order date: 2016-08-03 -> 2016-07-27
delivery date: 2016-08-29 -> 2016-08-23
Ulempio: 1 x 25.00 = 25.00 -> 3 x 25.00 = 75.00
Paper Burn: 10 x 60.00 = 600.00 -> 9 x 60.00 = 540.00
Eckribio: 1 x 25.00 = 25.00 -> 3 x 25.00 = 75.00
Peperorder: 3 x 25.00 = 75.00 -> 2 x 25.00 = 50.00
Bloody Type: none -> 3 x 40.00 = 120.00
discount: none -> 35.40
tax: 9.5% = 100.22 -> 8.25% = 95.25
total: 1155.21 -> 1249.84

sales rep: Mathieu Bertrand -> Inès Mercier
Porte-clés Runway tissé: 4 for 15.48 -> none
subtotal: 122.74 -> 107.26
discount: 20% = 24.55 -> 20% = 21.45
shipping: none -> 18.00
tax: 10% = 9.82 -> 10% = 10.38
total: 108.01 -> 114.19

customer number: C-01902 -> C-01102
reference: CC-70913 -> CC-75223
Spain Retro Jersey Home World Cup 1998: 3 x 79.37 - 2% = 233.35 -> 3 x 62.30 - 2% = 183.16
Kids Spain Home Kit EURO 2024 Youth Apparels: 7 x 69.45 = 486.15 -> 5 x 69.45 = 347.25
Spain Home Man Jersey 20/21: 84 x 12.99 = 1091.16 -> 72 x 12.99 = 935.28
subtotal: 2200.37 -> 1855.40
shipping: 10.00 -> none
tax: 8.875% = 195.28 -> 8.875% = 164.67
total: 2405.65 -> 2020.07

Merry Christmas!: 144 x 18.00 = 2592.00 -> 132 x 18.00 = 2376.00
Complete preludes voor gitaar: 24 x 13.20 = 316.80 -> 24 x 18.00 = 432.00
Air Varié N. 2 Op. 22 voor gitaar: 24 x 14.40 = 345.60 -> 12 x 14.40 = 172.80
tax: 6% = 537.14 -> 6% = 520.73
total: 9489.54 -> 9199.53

■ **Task details**
Please return every line of the material above that includes "discount".

■ **Expected output**
discount: none -> 35.40
discount: 20% = 24.55 -> 20% = 21.45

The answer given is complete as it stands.